Does winning the Nobel Prize in economics cause longevity? We might be forgiven for thinking so. Thomas Schelling died last year aged 95. The author of the famous textbook, Paul Samuelson, passed away at 94, whilst his colleague, Bob Solow, is still going strong at 92. The British Laureate Ronald Coase reached the age of 102. Kenneth Arrow was a mere whippersnapper in comparison, dying a couple of weeks ago at 95.
The metropolitan liberal elite in America represent an aristocracy every bit as interwoven by family connections as the grandees of 18th century England. Forget the Clintons and their daughter. Arrow was Samuelson’s brother in law. He was the uncle of Larry Summers, former Treasury Secretary and President of Harvard.

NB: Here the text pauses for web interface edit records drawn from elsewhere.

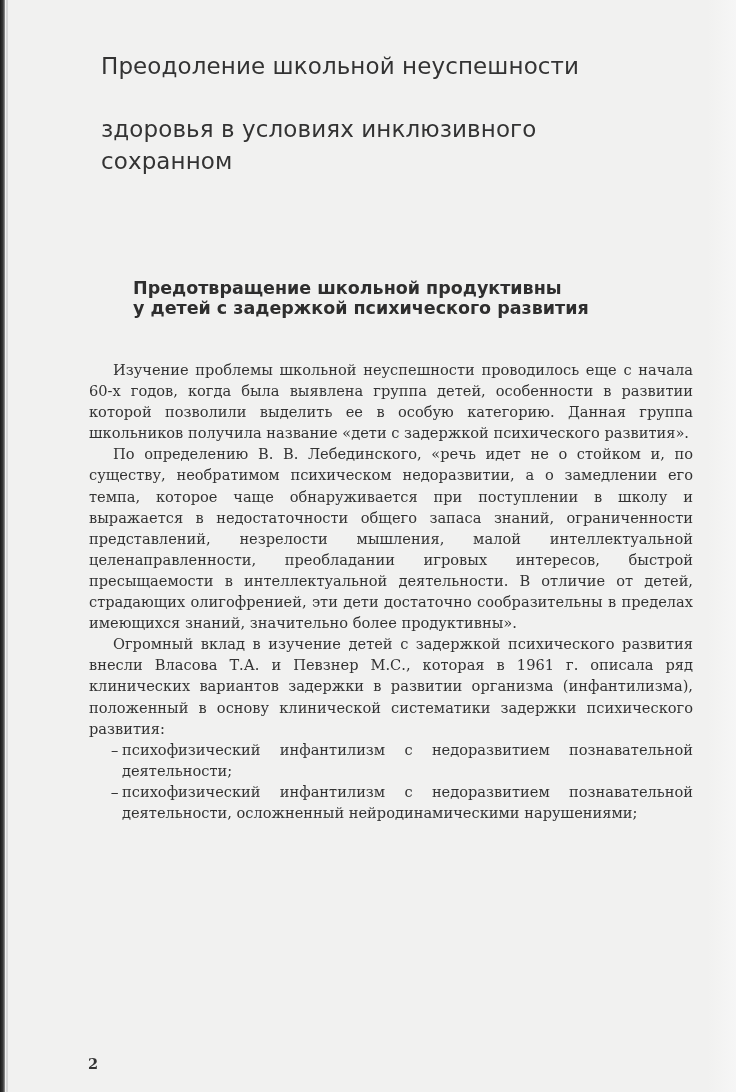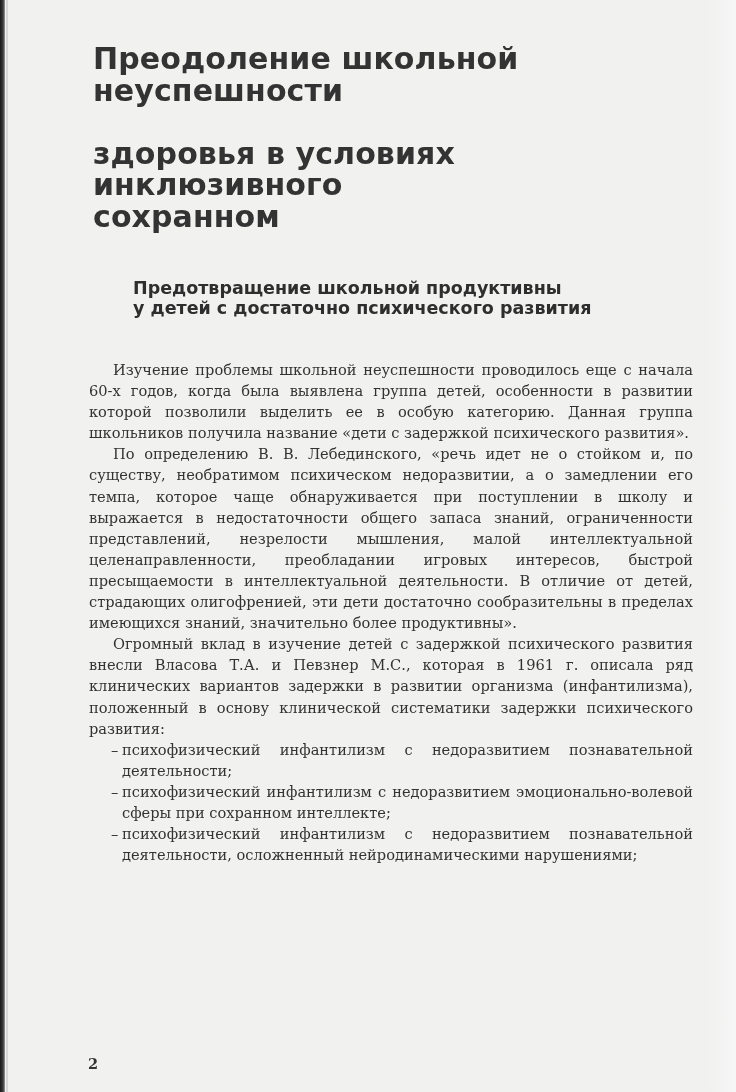"Преодоление школьной неуспешности" .chapter-title { font-size: 30px -> 23px; font-weight: bold -> normal; margin: 4px -> 12px }
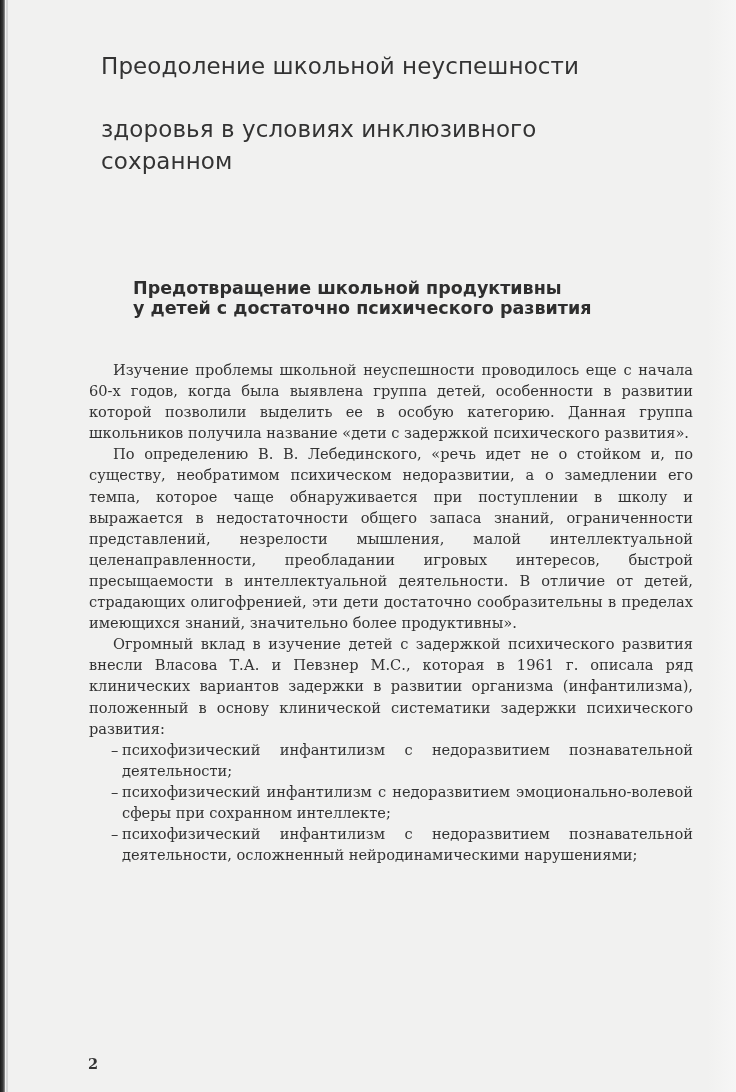"у детей с достаточно психического" span { text: достаточно -> задержкой }
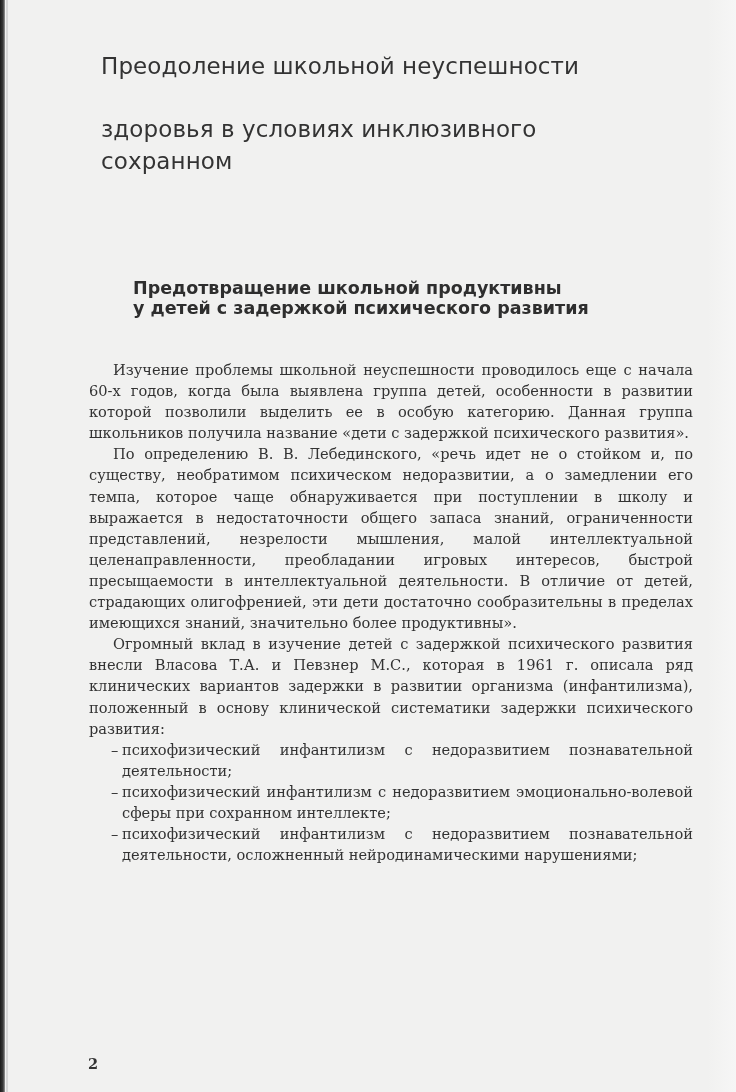"психофизический инфантилизм с недоразвитием эмоционально-волевой" span { html: <span>психофизический инфантилизм с недоразвитием эмоционально-волевой сферы при сохранном интеллекте;</span> -> none }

In terms of his contribution to science, Arrow was possibly the most important economist of the second half of the 20th century. But he is essentially unknown to the general public, spending his career in the sheltered groves of American Ivy League universities.
This illustrates a fundamental feature of economics. In the media, it appears to be solely about the big features of an economy, the macro variables in the jargon, such as GDP, unemployment and inflation. In the public perception, economists seem to spend most of their time having furious arguments with each other.
But this is just the tip of the iceberg, the bit that is seen. Where Arrow worked, under the surface, is where most economics is done. And it is where economists are far more often in agreement than in dispute. It is the territory of micro economics, the study of how individuals behave and take decisions.
Arrow made a massive contribution to the crown jewel of this world, so-called general equilibrium theory. The idea that markets are a Good Thing goes back at least as far as Adam Smith, as does the insight that supply and demand can be brought into balance by changes in the price of the product.
The role of price in any particular market is easy to understand. For many decades economists wrestled with a problem which is straightforward to state but fiendishly difficult to solve. Price can equalise demand and supply in a single market. How can we establish whether a complete set of prices can exist which ensures that all markets clear in this way, so that supply is the same as demand?
An analogy with quadratic equations might help. Most readers will recall struggling to solve these at school. But there is a formula which guarantees to find the solutions to any such equation. Simply plug in the relevant numbers, and the answer pops out. Arrow’s mathematical work was not to find a set of prices for any particular economy. It was to establish the conditions, to find the formula, under which a solution could be found for any economy.
This may sound, and indeed it is, highly esoteric. But general equilibrium models, thanks to Arrow, are now, for better or for worse, part of the everyday practical tool kit of modern day economists.